INSTRUCTIONS TO FOLLOW:
Without the pictures, set down every line of the data exactly.

PROVIDED MATERIAL:

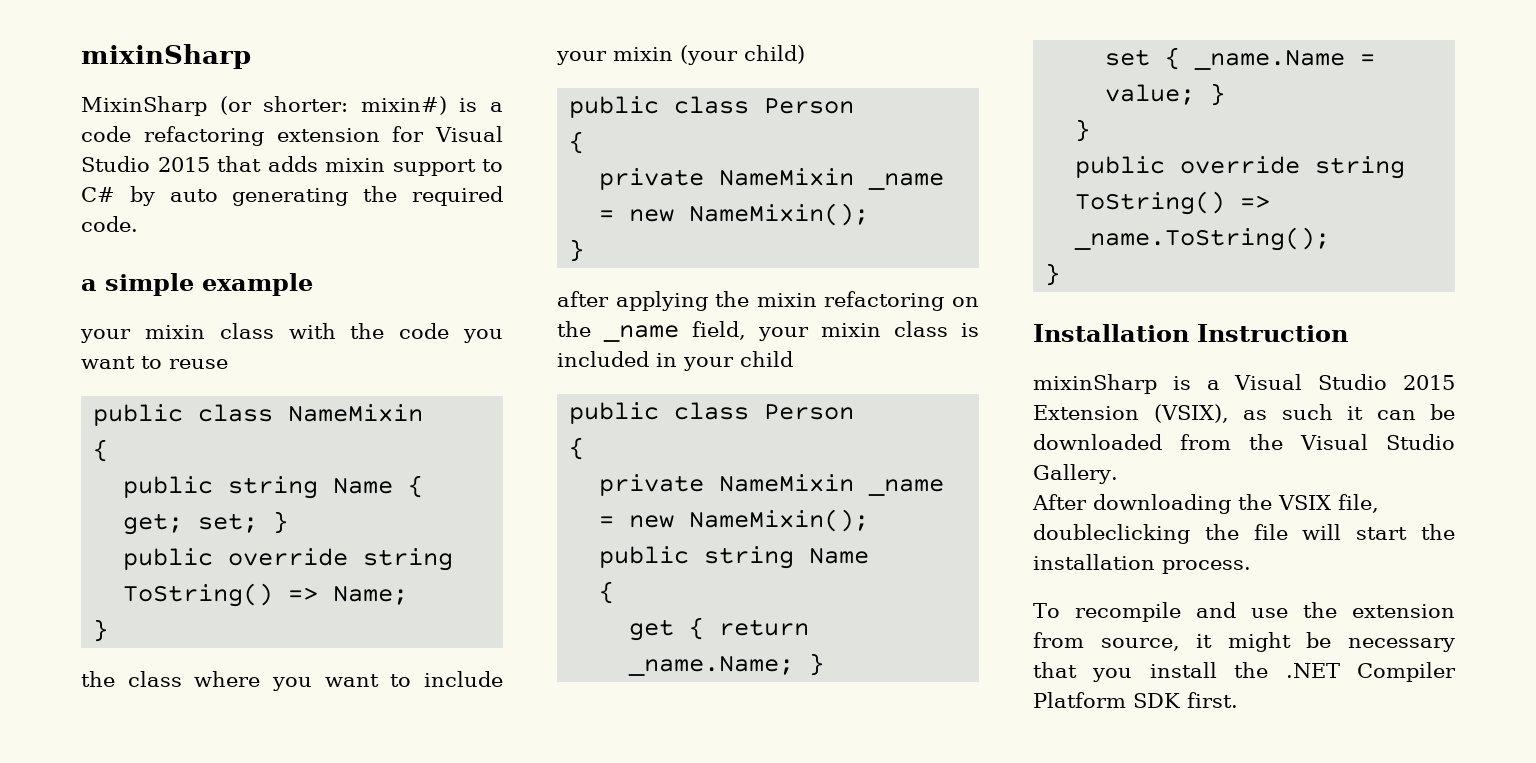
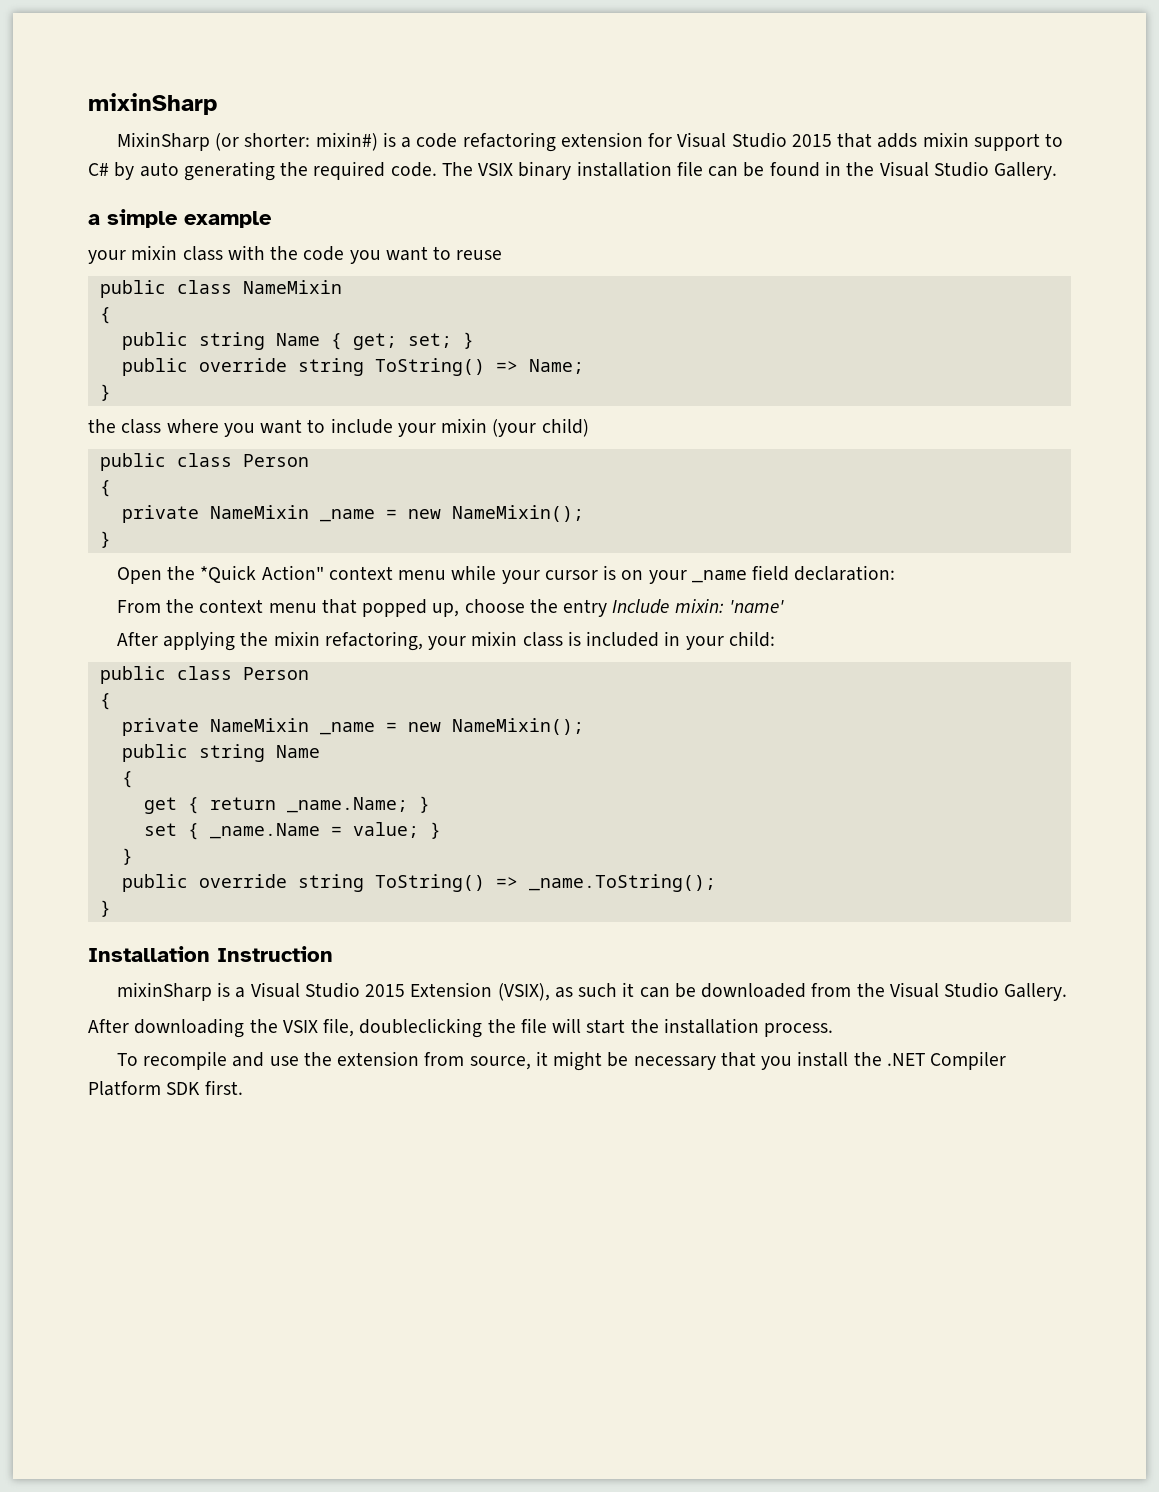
(138, 224) none -> [441,161,1058,180] The VSIX binary installation file can be found in the Visual Studio Gallery.
[557,291,979,311] [557,321,746,342] after applying the mixin refactoring on the _name field, -> [116,565,896,584] [116,599,784,617] [116,631,423,651] Open the *Quick Action" context menu while your cursor is on your _name field declaration: // From the context menu that popped up, choose the entry Include mixin: 'name' // After applying the mixin refactoring,
[740,351,793,367] child -> [728,631,775,647] child:

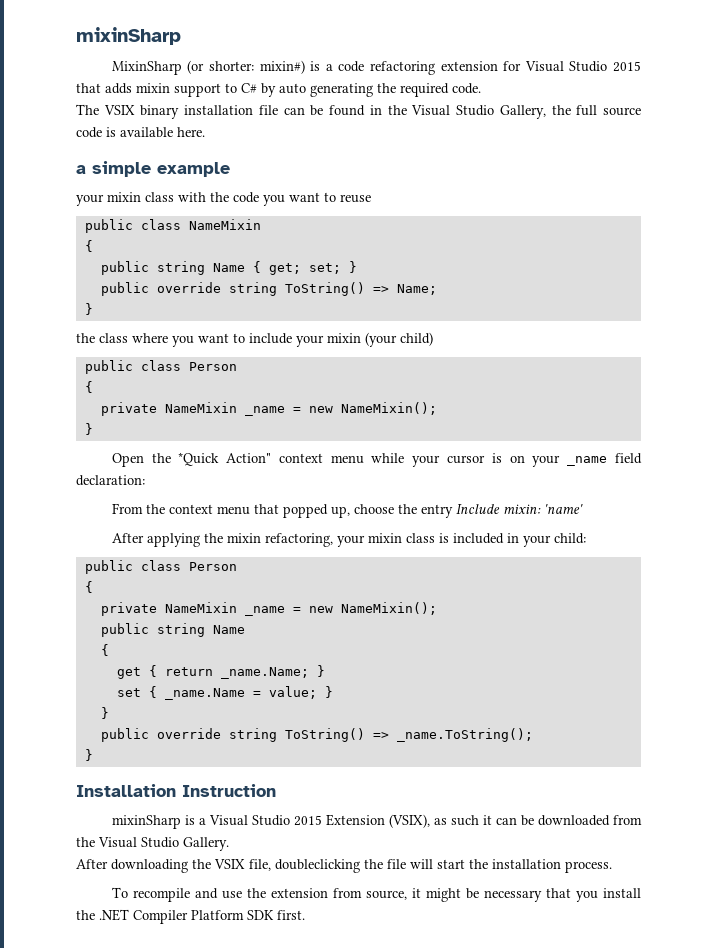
(437, 169) none -> (481, 88) //
[994,162,1058,180] Gallery. -> [499,105,641,119] [76,127,205,138] Gallery, the full source code is available here.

EXERCISE RESULT:
(138, 224) none -> [441,161,1058,180] The VSIX binary installation file can be found in the Visual Studio Gallery.
[557,291,979,311] [557,321,746,342] after applying the mixin refactoring on the _name field, -> [116,565,896,584] [116,599,784,617] [116,631,423,651] Open the *Quick Action" context menu while your cursor is on your _name field declaration: // From the context menu that popped up, choose the entry Include mixin: 'name' // After applying the mixin refactoring,
[740,351,793,367] child -> [728,631,775,647] child:

(437, 169) none -> (481, 88) //
[994,162,1058,180] Gallery. -> [499,105,641,119] [76,127,205,138] Gallery, the full source code is available here.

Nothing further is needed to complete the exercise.